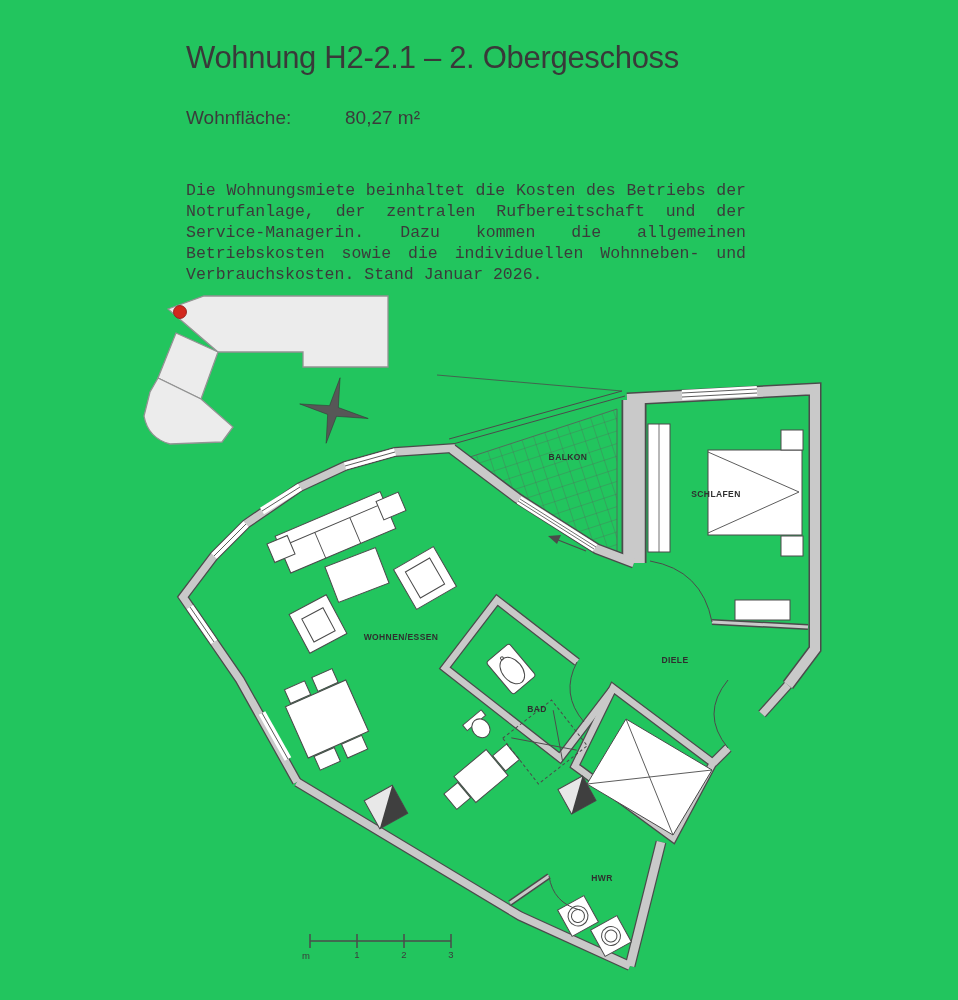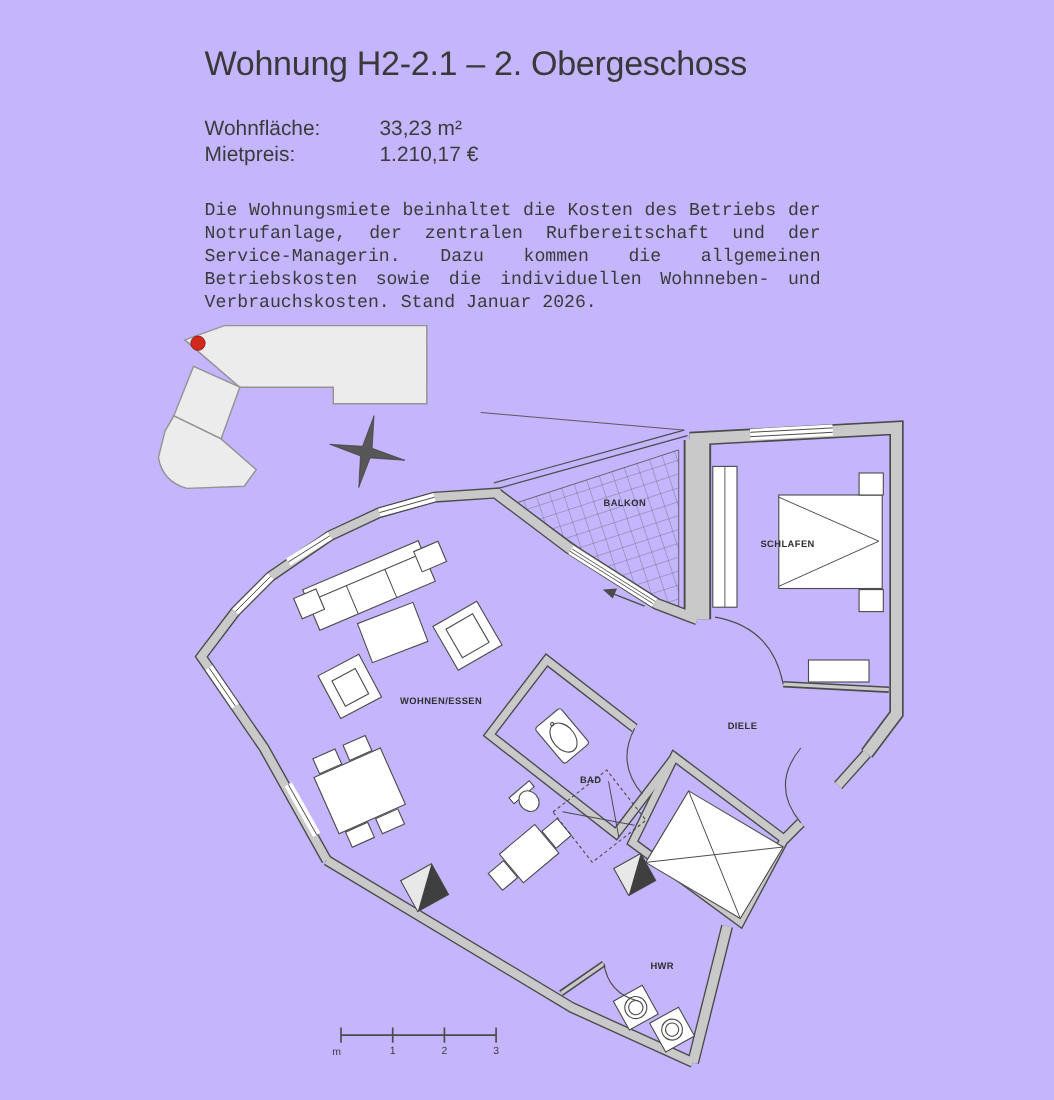"Wohnung H2-2.1 – 2. Obergeschoss" .page { background: #c4b5fd -> #22c55e }
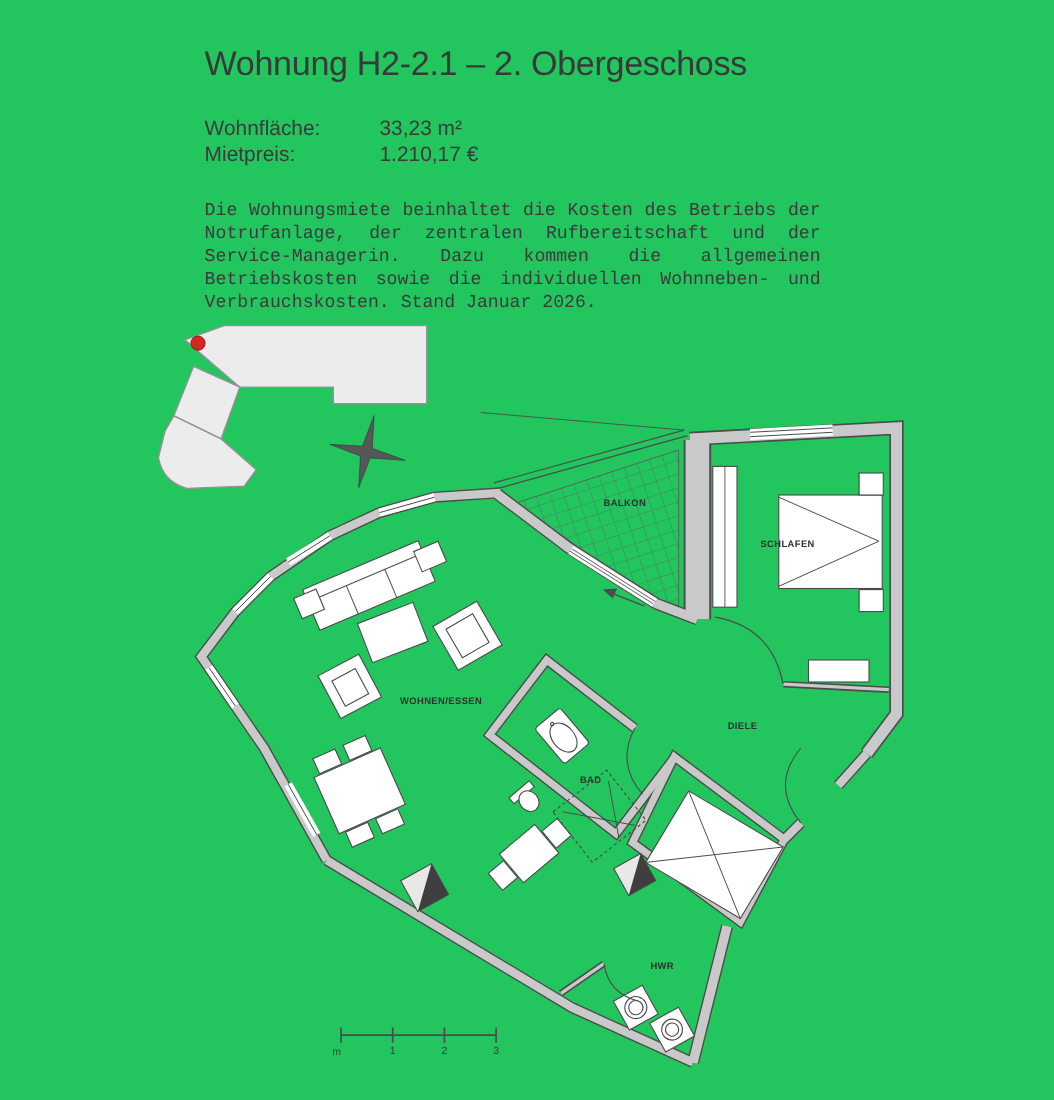"33,23 m²" div.spec-value { text: 33,23 -> 80,27 }
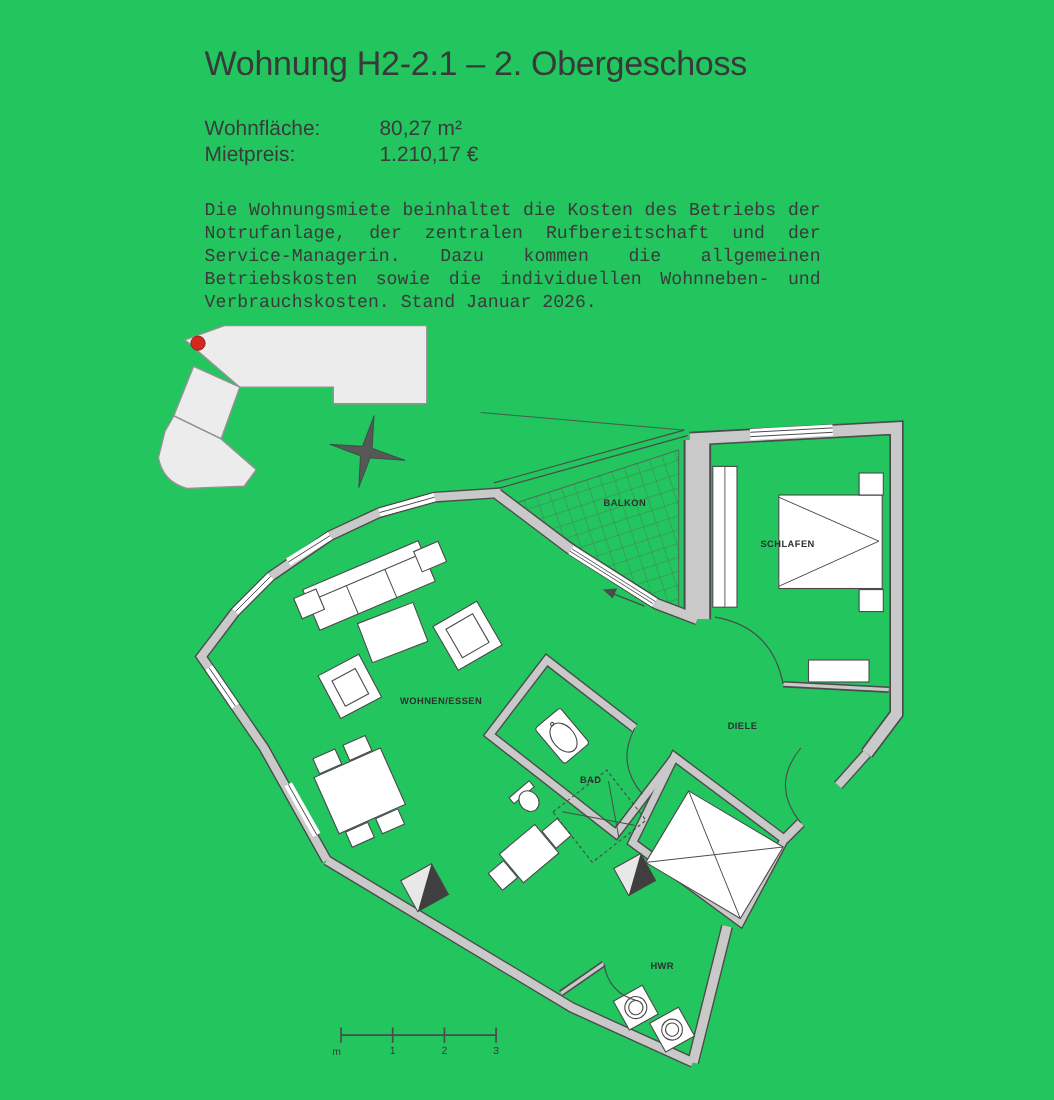"Mietpreis:" div.spec-row { html: <div> <div>Mietpreis:</div> <div>1.210,17 €</div> </div> -> none }
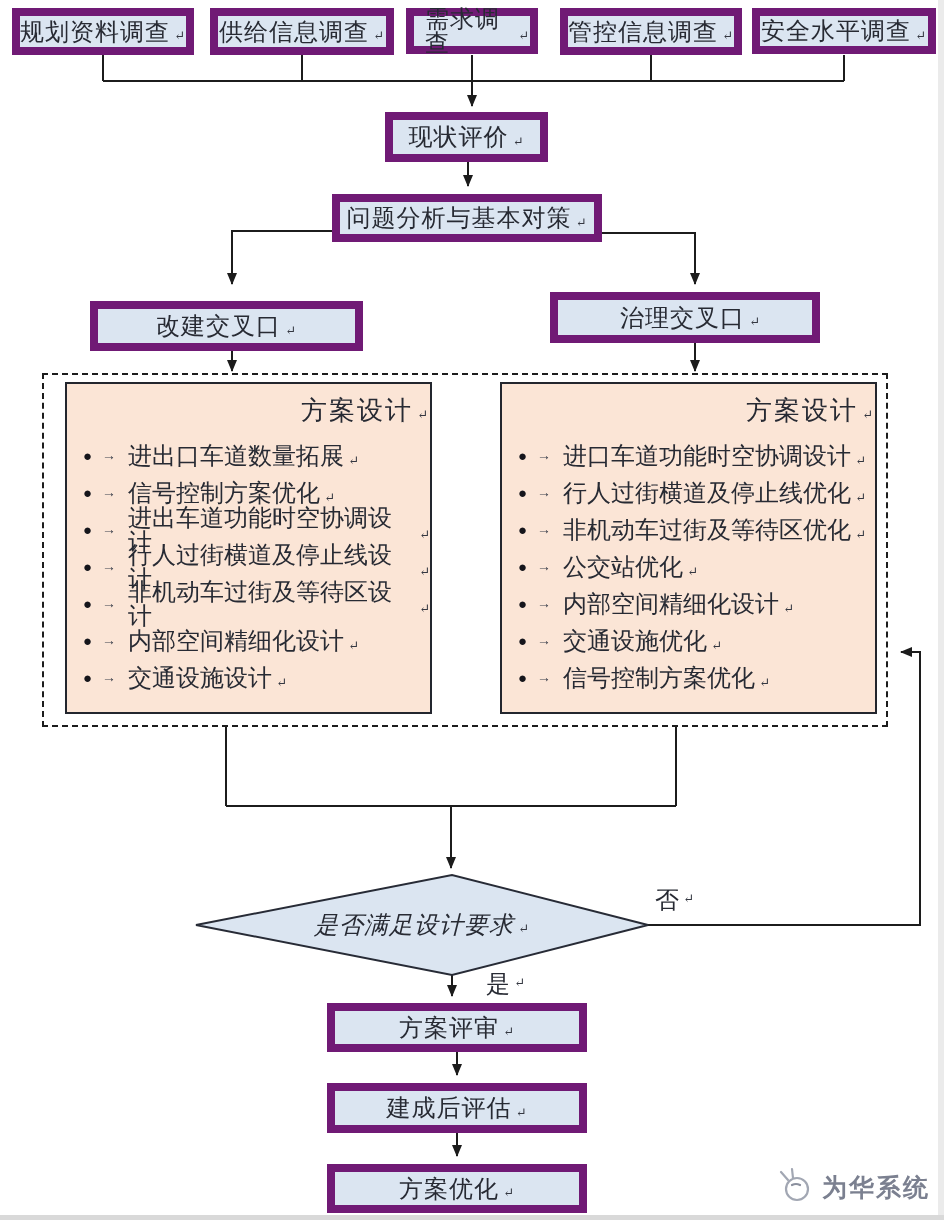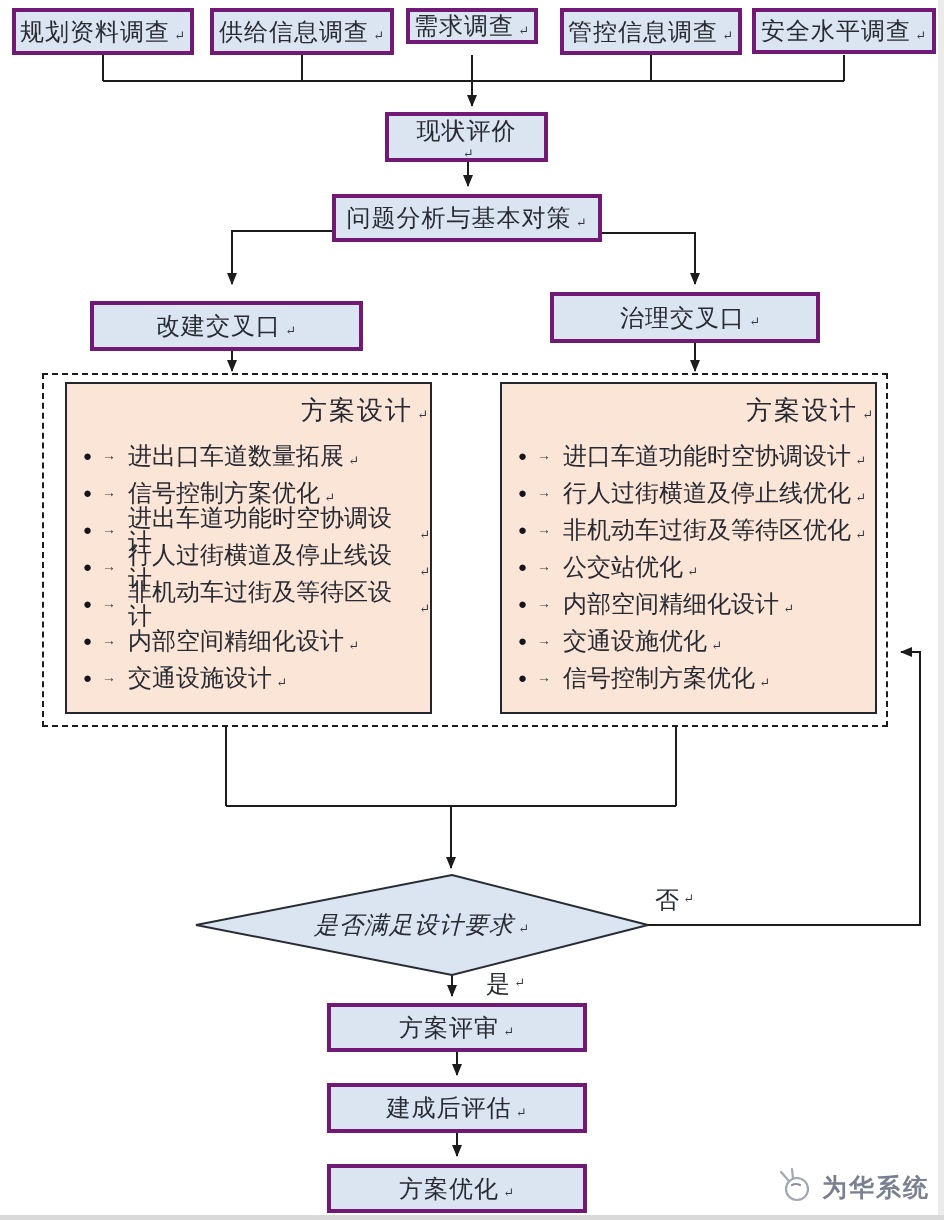"规划资料调查" .node { border: 4px solid #701a75 -> 8px solid #701a75 }
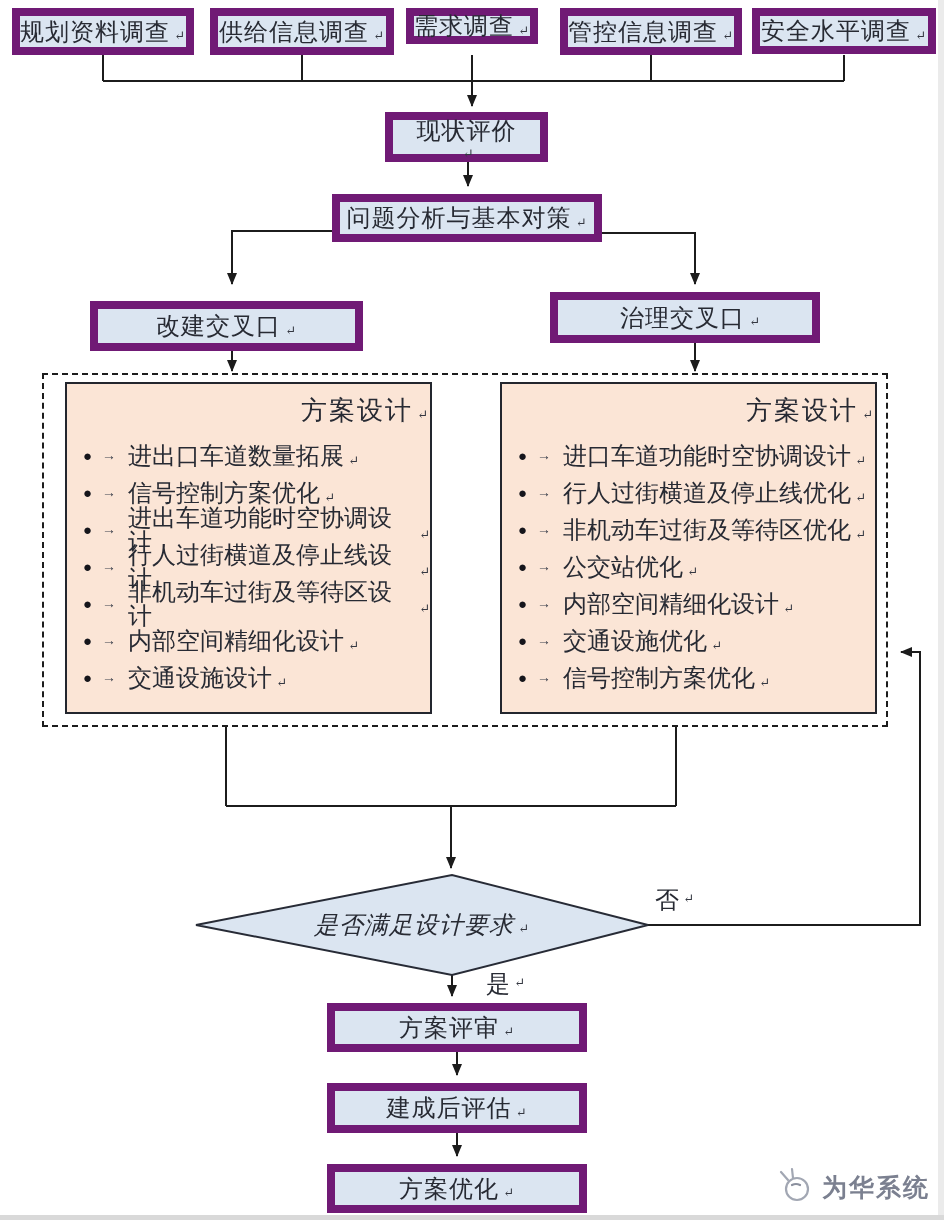"需求调查" div.node { height: 36px -> 46px; padding-left: none -> 11px }
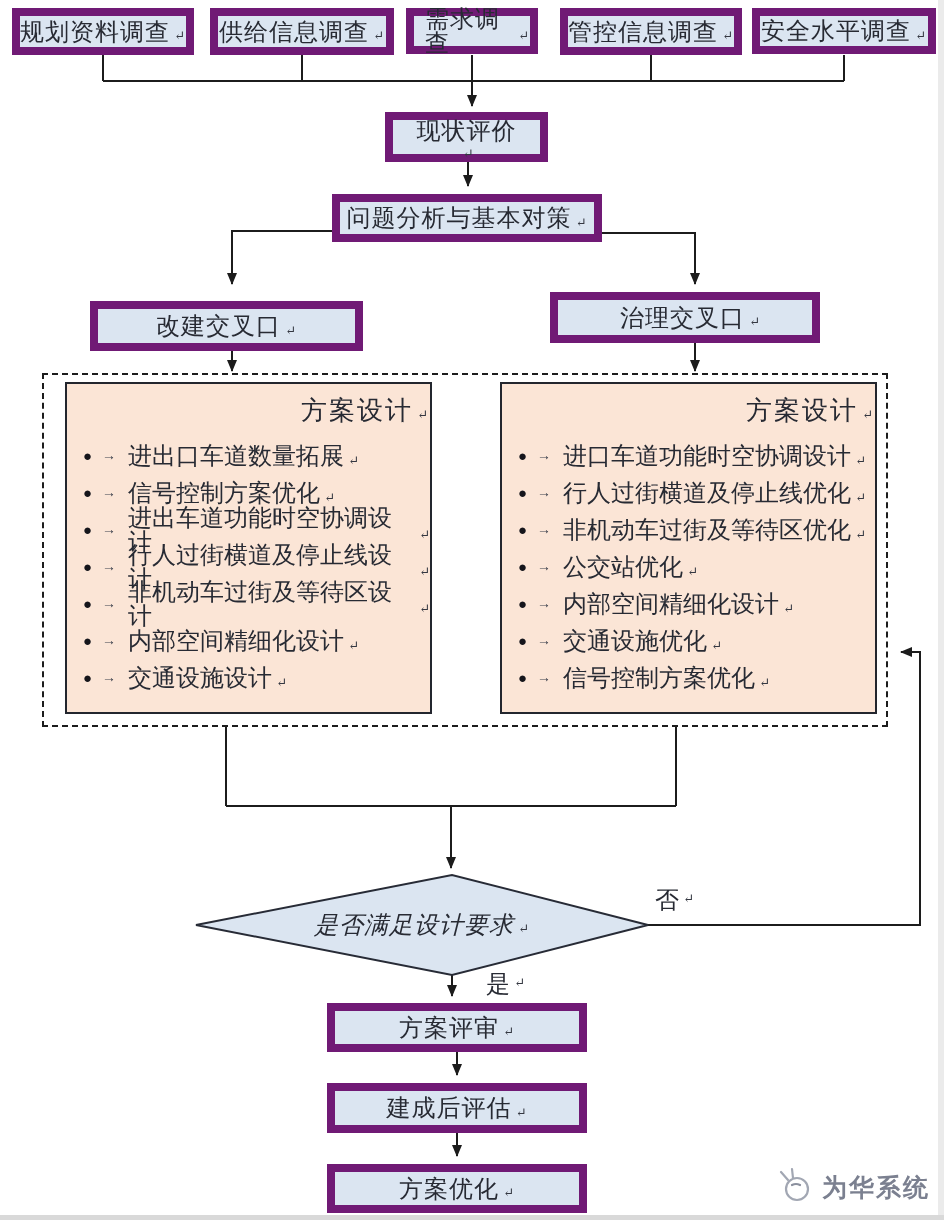"现状评价" div.node { flex-direction: column -> none }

● **What is needed**
Where an entry holds a picture, leave the picture out and output the rest exactly.

● **Exercise solution**
"Wohnung H2-2.1 – 2. Obergeschoss" .page { background: #c4b5fd -> #22c55e }
"33,23 m²" div.spec-value { text: 33,23 -> 80,27 }
"Mietpreis:" div.spec-row { html: <div> <div>Mietpreis:</div> <div>1.210,17 €</div> </div> -> none }
"规划资料调查" .node { border: 4px solid #701a75 -> 8px solid #701a75 }
"需求调查" div.node { height: 36px -> 46px; padding-left: none -> 11px }
"现状评价" div.node { flex-direction: column -> none }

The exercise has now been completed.